**Assigned task**: Which of the lines below contain the string "Claims"? Pull each one out of the data.

═══ Dataset excerpts ═══

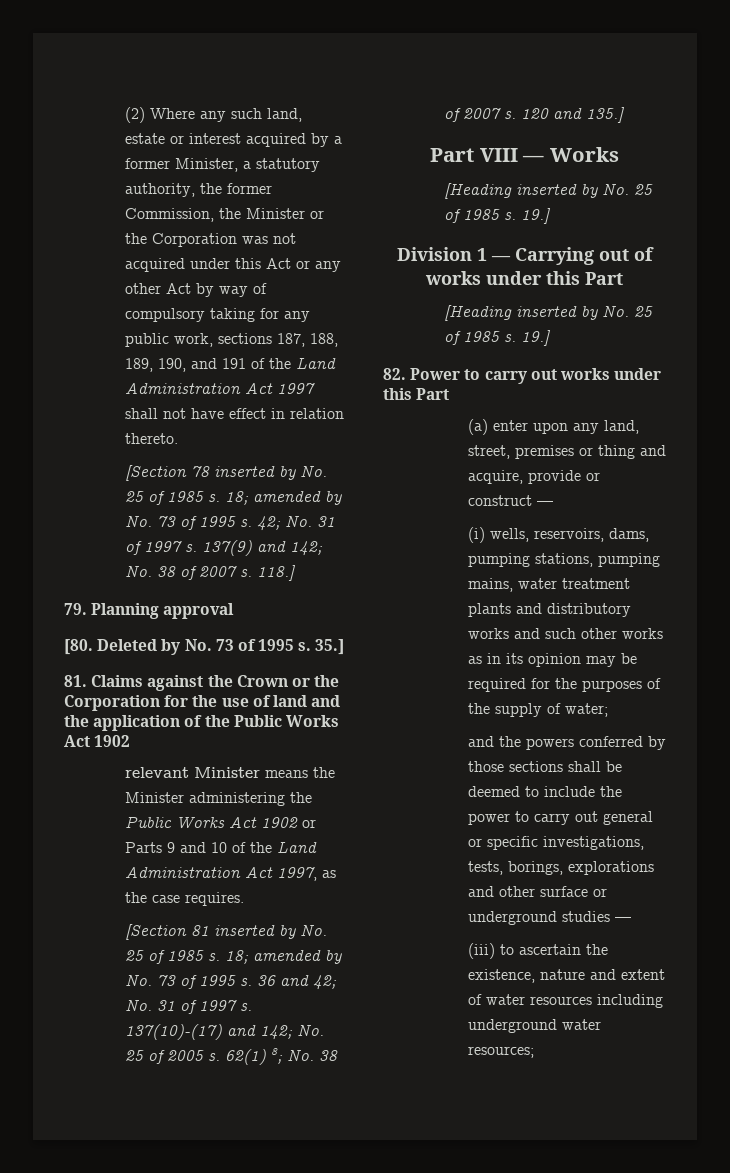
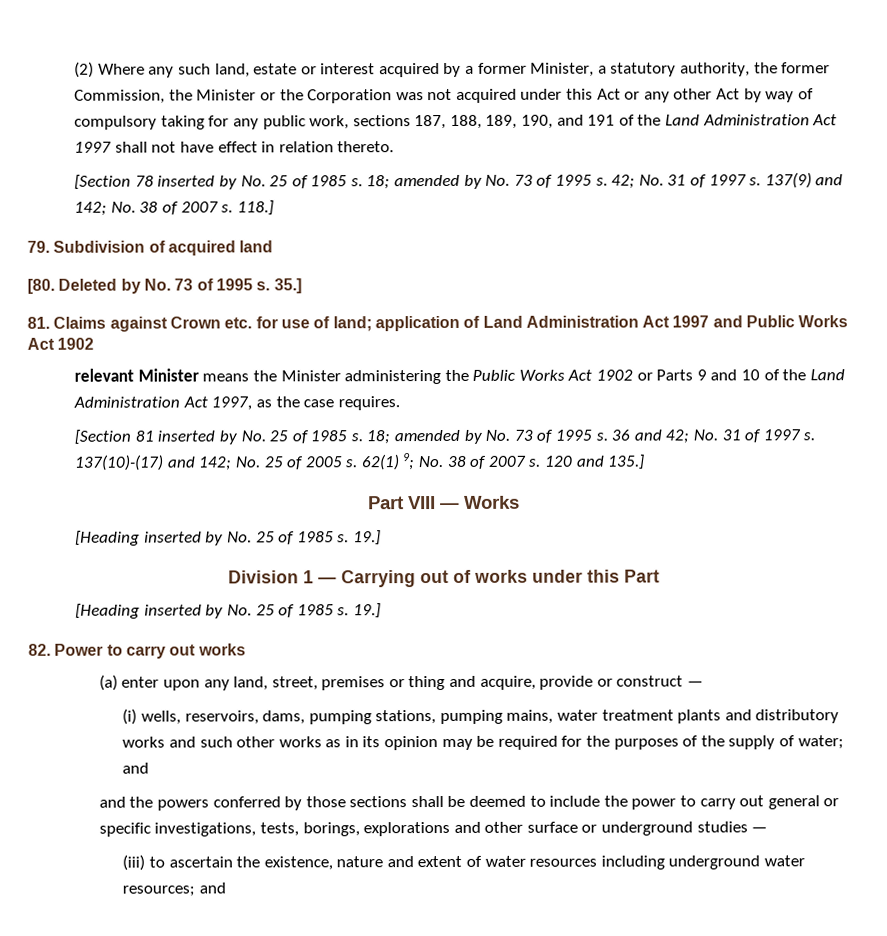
- 79. Planning approval
+ 79. Subdivision of acquired land
- 81. Claims against the Crown or the Corporation for the use of land and the application of the Public Works Act 1902
+ 81. Claims against Crown etc. for use of land; application of Land Administration Act 1997 and Public Works Act 1902
- 62(1) 8; No. 38 of 2007 s.
+ 62(1) 9; No. 38 of 2007 s.
- 82. Power to carry out works under this Part
+ 82. Power to carry out works
- (i) wells, reservoirs, dams, pumping stations, pumping mains, water treatment plants and distributory works and such other works as in its opinion may be required for the purposes of the supply of water;
+ (i) wells, reservoirs, dams, pumping stations, pumping mains, water treatment plants and distributory works and such other works as in its opinion may be required for the purposes of the supply of water; and
- (iii) to ascertain the existence, nature and extent of water resources including underground water resources;
+ (iii) to ascertain the existence, nature and extent of water resources including underground water resources; and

═══

**Solution to this task**:
- 81. Claims against the Crown or the Corporation for the use of land and the application of the Public Works Act 1902
+ 81. Claims against Crown etc. for use of land; application of Land Administration Act 1997 and Public Works Act 1902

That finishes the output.